§ WHAT IS BEING ASKED
Would you repeat the entries beneath, with nothing changed?

═══

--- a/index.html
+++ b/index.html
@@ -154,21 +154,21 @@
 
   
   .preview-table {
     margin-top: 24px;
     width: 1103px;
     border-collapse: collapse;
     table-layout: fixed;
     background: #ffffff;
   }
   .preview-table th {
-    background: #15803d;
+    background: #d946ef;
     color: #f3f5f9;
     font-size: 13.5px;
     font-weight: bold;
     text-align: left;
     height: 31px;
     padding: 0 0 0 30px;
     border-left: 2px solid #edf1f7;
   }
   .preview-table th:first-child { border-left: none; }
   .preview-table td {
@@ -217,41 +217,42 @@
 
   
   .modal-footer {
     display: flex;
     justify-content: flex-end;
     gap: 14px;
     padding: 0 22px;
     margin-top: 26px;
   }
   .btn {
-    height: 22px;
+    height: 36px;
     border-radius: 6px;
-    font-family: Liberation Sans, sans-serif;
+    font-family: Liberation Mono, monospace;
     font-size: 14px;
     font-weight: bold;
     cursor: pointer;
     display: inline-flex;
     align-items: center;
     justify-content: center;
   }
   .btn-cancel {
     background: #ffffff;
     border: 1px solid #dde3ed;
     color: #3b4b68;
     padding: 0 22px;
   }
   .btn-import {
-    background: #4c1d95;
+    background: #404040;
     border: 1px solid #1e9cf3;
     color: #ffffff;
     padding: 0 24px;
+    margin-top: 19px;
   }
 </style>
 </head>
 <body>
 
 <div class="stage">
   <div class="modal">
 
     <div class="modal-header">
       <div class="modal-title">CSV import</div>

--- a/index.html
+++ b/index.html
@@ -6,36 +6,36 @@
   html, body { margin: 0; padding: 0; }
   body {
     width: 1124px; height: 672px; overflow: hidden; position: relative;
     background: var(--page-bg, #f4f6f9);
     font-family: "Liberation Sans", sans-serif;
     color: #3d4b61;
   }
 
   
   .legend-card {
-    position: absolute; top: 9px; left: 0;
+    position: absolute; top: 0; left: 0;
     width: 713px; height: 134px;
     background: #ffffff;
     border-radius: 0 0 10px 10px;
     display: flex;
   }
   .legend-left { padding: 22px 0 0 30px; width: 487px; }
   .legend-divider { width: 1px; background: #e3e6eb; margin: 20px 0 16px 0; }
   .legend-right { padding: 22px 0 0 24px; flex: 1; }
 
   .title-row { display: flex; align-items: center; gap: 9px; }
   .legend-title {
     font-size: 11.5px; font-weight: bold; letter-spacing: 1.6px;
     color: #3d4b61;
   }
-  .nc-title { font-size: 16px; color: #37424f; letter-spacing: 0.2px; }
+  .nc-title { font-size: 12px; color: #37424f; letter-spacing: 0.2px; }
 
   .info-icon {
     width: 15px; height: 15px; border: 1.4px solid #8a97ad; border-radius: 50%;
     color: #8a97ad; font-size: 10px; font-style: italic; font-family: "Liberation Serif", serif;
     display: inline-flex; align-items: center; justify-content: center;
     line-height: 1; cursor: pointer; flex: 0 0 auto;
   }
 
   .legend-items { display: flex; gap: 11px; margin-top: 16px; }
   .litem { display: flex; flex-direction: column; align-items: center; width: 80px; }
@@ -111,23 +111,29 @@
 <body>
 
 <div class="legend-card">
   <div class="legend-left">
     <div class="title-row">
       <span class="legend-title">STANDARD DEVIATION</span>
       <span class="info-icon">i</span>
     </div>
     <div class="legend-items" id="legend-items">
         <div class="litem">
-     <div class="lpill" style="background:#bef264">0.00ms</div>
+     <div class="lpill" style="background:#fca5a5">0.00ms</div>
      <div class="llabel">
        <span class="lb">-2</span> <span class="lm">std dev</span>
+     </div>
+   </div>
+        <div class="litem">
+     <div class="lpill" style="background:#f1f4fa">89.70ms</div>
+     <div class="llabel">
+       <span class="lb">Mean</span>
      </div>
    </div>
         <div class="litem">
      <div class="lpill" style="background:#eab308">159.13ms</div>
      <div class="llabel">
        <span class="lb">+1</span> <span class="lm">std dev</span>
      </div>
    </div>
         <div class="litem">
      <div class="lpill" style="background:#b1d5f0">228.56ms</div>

═══

§ RESULT OF THIS TASK
--- a/index.html
+++ b/index.html
@@ -154,21 +154,21 @@
 
   
   .preview-table {
     margin-top: 24px;
     width: 1103px;
     border-collapse: collapse;
     table-layout: fixed;
     background: #ffffff;
   }
   .preview-table th {
-    background: #15803d;
+    background: #d946ef;
     color: #f3f5f9;
     font-size: 13.5px;
     font-weight: bold;
     text-align: left;
     height: 31px;
     padding: 0 0 0 30px;
     border-left: 2px solid #edf1f7;
   }
   .preview-table th:first-child { border-left: none; }
   .preview-table td {
@@ -217,41 +217,42 @@
 
   
   .modal-footer {
     display: flex;
     justify-content: flex-end;
     gap: 14px;
     padding: 0 22px;
     margin-top: 26px;
   }
   .btn {
-    height: 22px;
+    height: 36px;
     border-radius: 6px;
-    font-family: Liberation Sans, sans-serif;
+    font-family: Liberation Mono, monospace;
     font-size: 14px;
     font-weight: bold;
     cursor: pointer;
     display: inline-flex;
     align-items: center;
     justify-content: center;
   }
   .btn-cancel {
     background: #ffffff;
     border: 1px solid #dde3ed;
     color: #3b4b68;
     padding: 0 22px;
   }
   .btn-import {
-    background: #4c1d95;
+    background: #404040;
     border: 1px solid #1e9cf3;
     color: #ffffff;
     padding: 0 24px;
+    margin-top: 19px;
   }
 </style>
 </head>
 <body>
 
 <div class="stage">
   <div class="modal">
 
     <div class="modal-header">
       <div class="modal-title">CSV import</div>

--- a/index.html
+++ b/index.html
@@ -6,36 +6,36 @@
   html, body { margin: 0; padding: 0; }
   body {
     width: 1124px; height: 672px; overflow: hidden; position: relative;
     background: var(--page-bg, #f4f6f9);
     font-family: "Liberation Sans", sans-serif;
     color: #3d4b61;
   }
 
   
   .legend-card {
-    position: absolute; top: 9px; left: 0;
+    position: absolute; top: 0; left: 0;
     width: 713px; height: 134px;
     background: #ffffff;
     border-radius: 0 0 10px 10px;
     display: flex;
   }
   .legend-left { padding: 22px 0 0 30px; width: 487px; }
   .legend-divider { width: 1px; background: #e3e6eb; margin: 20px 0 16px 0; }
   .legend-right { padding: 22px 0 0 24px; flex: 1; }
 
   .title-row { display: flex; align-items: center; gap: 9px; }
   .legend-title {
     font-size: 11.5px; font-weight: bold; letter-spacing: 1.6px;
     color: #3d4b61;
   }
-  .nc-title { font-size: 16px; color: #37424f; letter-spacing: 0.2px; }
+  .nc-title { font-size: 12px; color: #37424f; letter-spacing: 0.2px; }
 
   .info-icon {
     width: 15px; height: 15px; border: 1.4px solid #8a97ad; border-radius: 50%;
     color: #8a97ad; font-size: 10px; font-style: italic; font-family: "Liberation Serif", serif;
     display: inline-flex; align-items: center; justify-content: center;
     line-height: 1; cursor: pointer; flex: 0 0 auto;
   }
 
   .legend-items { display: flex; gap: 11px; margin-top: 16px; }
   .litem { display: flex; flex-direction: column; align-items: center; width: 80px; }
@@ -111,23 +111,29 @@
 <body>
 
 <div class="legend-card">
   <div class="legend-left">
     <div class="title-row">
       <span class="legend-title">STANDARD DEVIATION</span>
       <span class="info-icon">i</span>
     </div>
     <div class="legend-items" id="legend-items">
         <div class="litem">
-     <div class="lpill" style="background:#bef264">0.00ms</div>
+     <div class="lpill" style="background:#fca5a5">0.00ms</div>
      <div class="llabel">
        <span class="lb">-2</span> <span class="lm">std dev</span>
+     </div>
+   </div>
+        <div class="litem">
+     <div class="lpill" style="background:#f1f4fa">89.70ms</div>
+     <div class="llabel">
+       <span class="lb">Mean</span>
      </div>
    </div>
         <div class="litem">
      <div class="lpill" style="background:#eab308">159.13ms</div>
      <div class="llabel">
        <span class="lb">+1</span> <span class="lm">std dev</span>
      </div>
    </div>
         <div class="litem">
      <div class="lpill" style="background:#b1d5f0">228.56ms</div>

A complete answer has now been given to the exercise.